Vielleicht hilft dir das weiter:
http://www.tutorials.de/forum/linux-tutorials/249732-unix-einfuehrung-shell-scripte.html


----------



## scumpy (28. April 2007)

hat mri leider nicht sehr geholfen. also hab zwar schon meine ersten skripte (danke) geschreiben, aber ich weiß immernoch nicht, wie er terminal-befehle, ausführen kann -.-


----------



## Dennis Wronka (28. April 2007)

Befehle fuehrst Du ganz einfach durch Aufruf auf, wie es beim Scripting (wozu ja im Grunde auch Batch-Dateien gerechnet werden koennen) eben ueblich ist.

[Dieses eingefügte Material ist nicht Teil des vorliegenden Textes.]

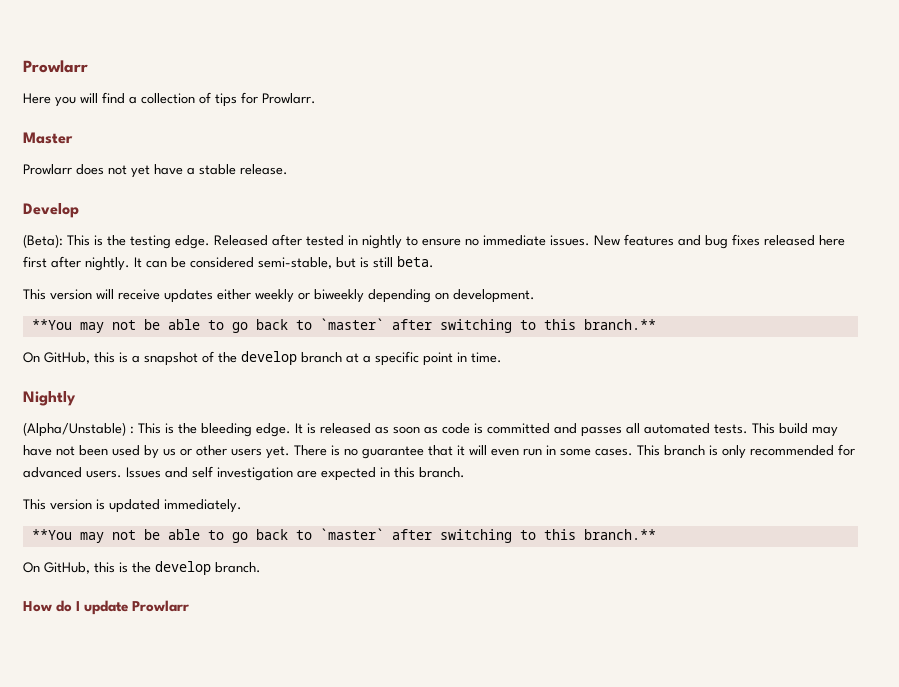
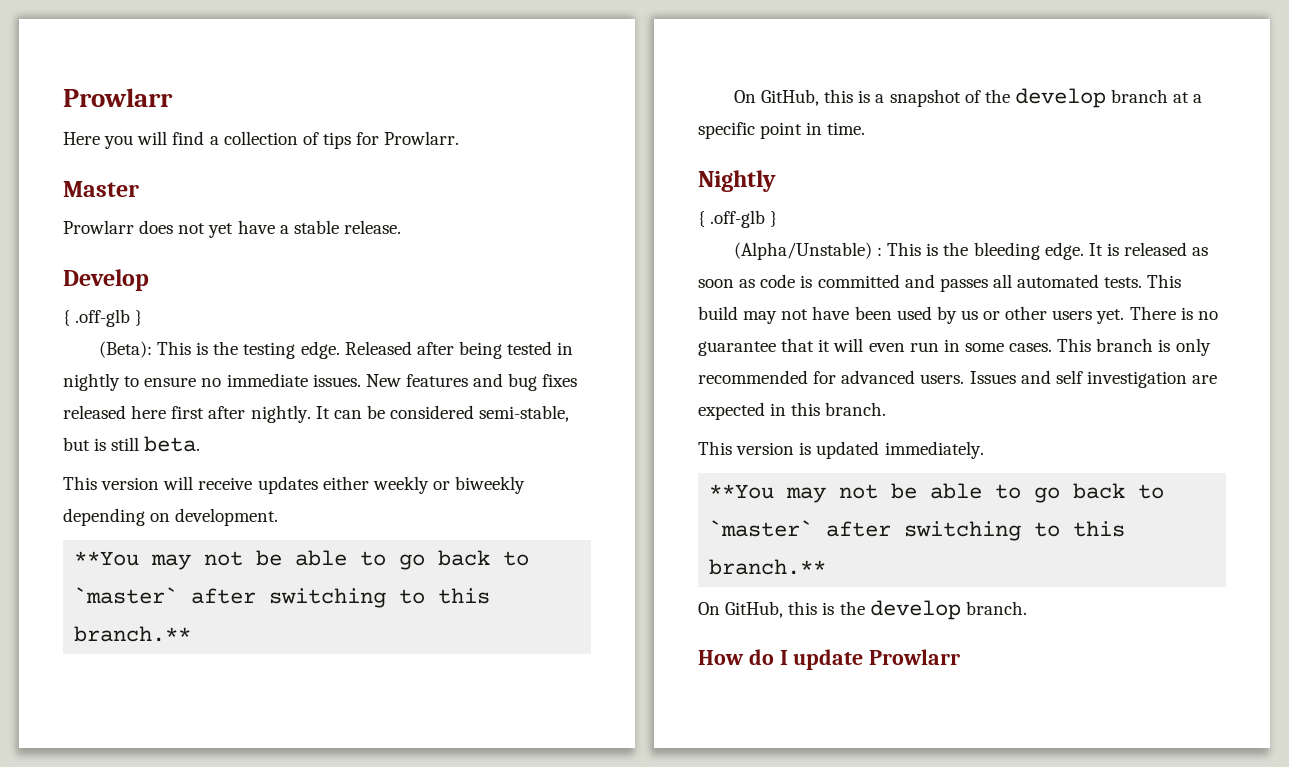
(79, 210) none -> [63,309,143,327] // { .off-glb }
(302, 240) none -> [458,341,502,359] being
(76, 398) none -> [698,210,778,228] // { .off-glb }
[23,445,75,456] have not -> [781,306,850,320] not have

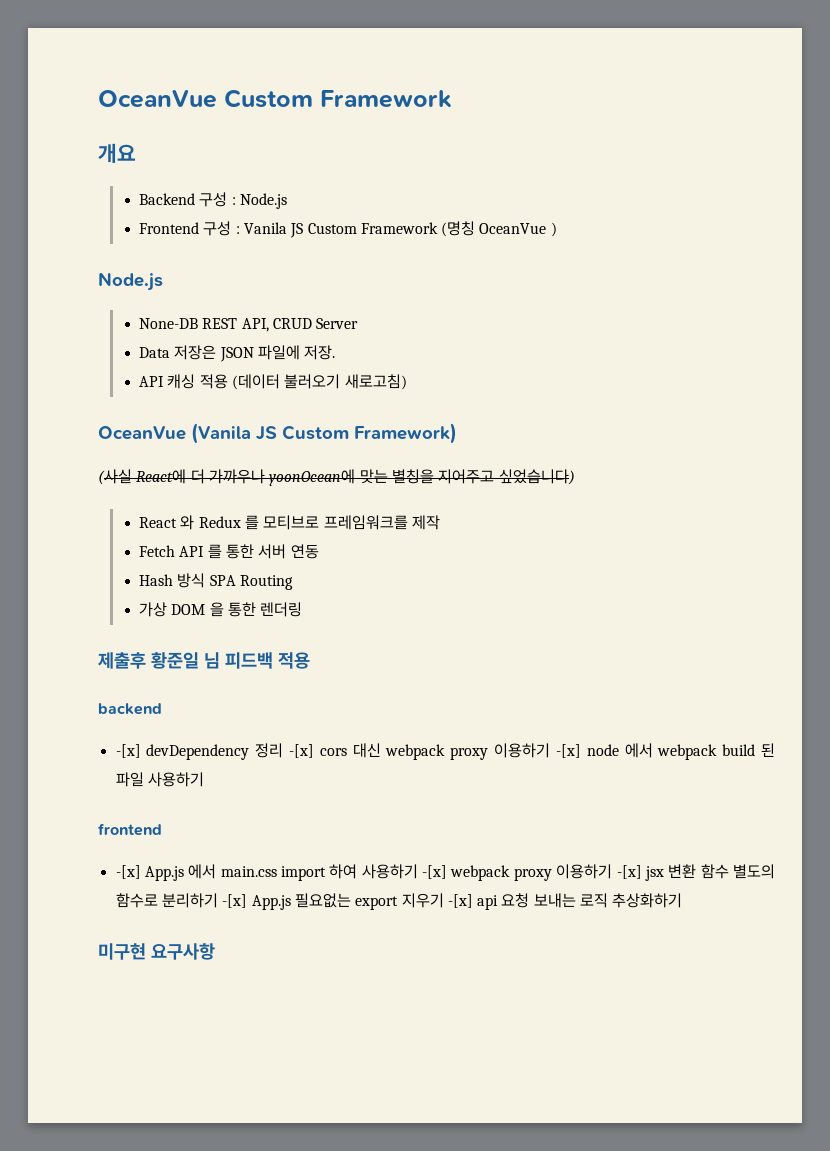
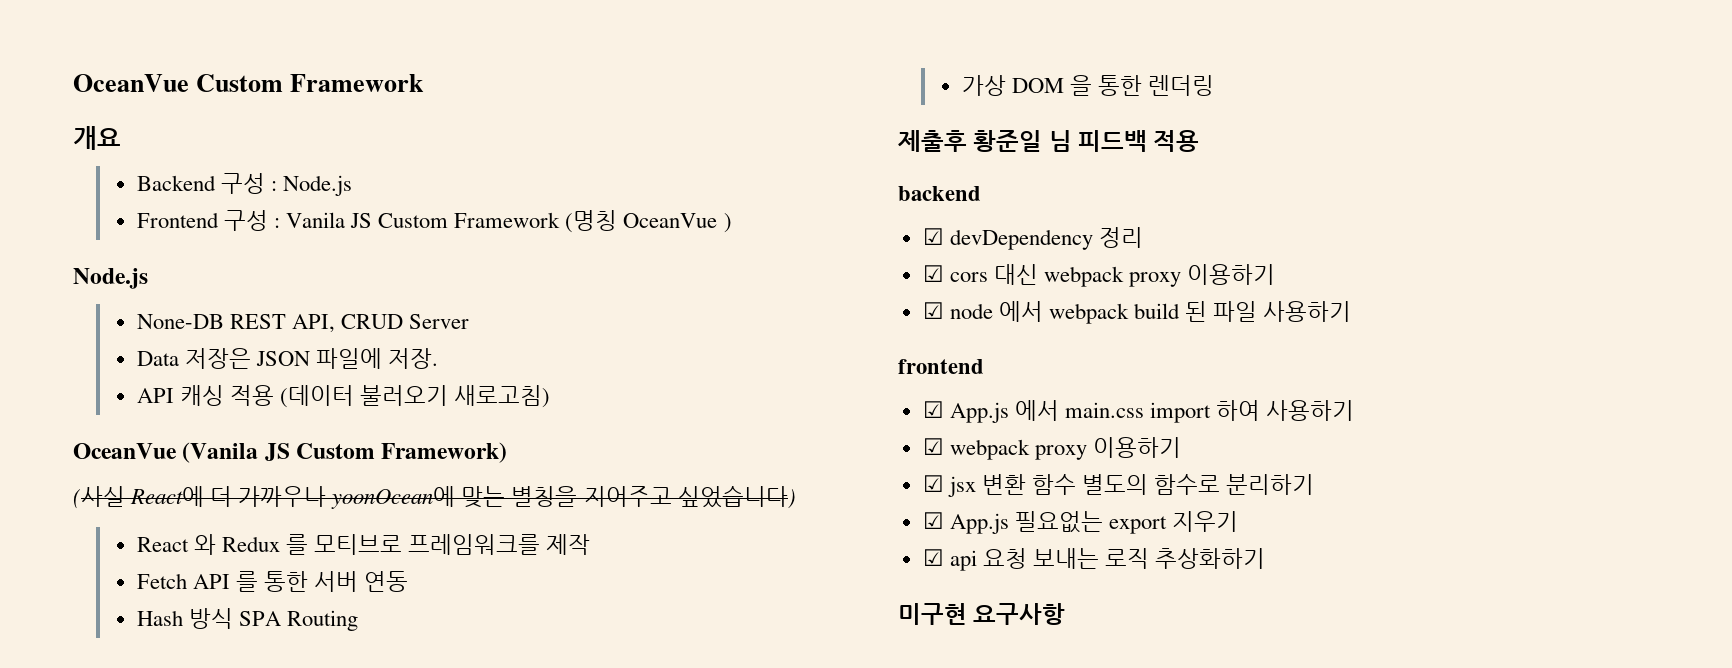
[115,744,141,758] -[x] -> [922,228,944,245] ☑
[289,744,315,758] -[x] -> [922,265,944,282] // ☑
[555,744,581,758] -[x] -> [922,302,944,319] // ☑
[115,865,141,879] -[x] -> [922,401,944,418] ☑
[422,864,642,881] -[x] webpack proxy 이용하기 -[x] -> [922,437,1181,460] [922,475,944,492] // ☑ webpack proxy 이용하기 // ☑
[222,894,248,908] -[x] -> [922,512,944,529] // ☑
[447,894,473,908] -[x] -> [922,549,944,566] // ☑

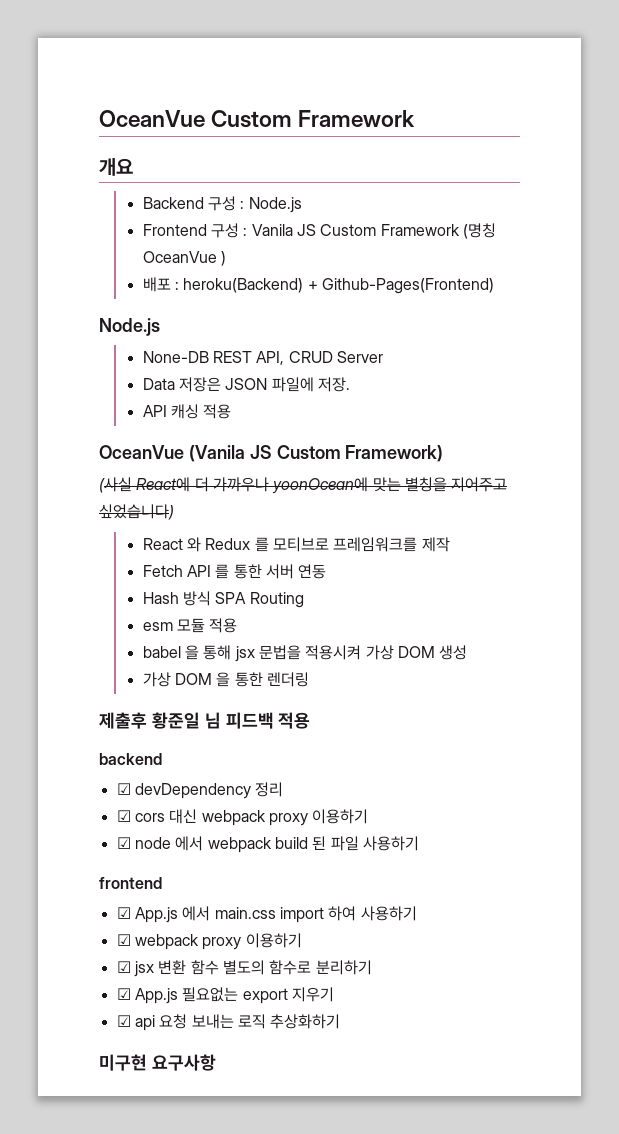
(732, 223) none -> [142,277,495,294] // 배포 : heroku(Backend) + Github-Pages(Frontend)
[280,385,551,408] (데이터 불러오기 새로고침) -> (232, 411) none
(359, 620) none -> [142,618,238,633] [142,645,468,662] // esm 모듈 적용 // babel 을 통해 jsx 문법을 적용시켜 가상 DOM 생성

In diesem Thread kannst Du dazu ein Beispiel sehen.


----------



## scumpy (28. April 2007)

ich will jetzt nciht unhöflich wirken, aber es wäre echt cool wenn mir jmd das script schreiben könnte -.-


----------



## Sinac (28. April 2007)

Aber es wäre doch echt noch viel cooler wenn du mit Hilfe unserer Tips selber lernst wie das funktioniert und beim nächsten Mal nicht wieder fragen musst, oder?


----------



## scumpy (28. April 2007)

da kann ich dir leider nicht widersprechen


----------



## scumpy (2. Mai 2007)

so hab jetzt das kleine progy fast fertig^^ ok, keine meisterleistung, aber immerhin;

#!/bin/bash
clear
echo "Bitte Benuternamen eingeben!"
read $name
while [ true ]      *
do
write name        *
done


*= Da is das Problem, er kann nur einmal den write-Befehl ausführen, wie kann ich diesen Befehl stoppen, und dann erneut ausführen lassen, gibt es sowas


----------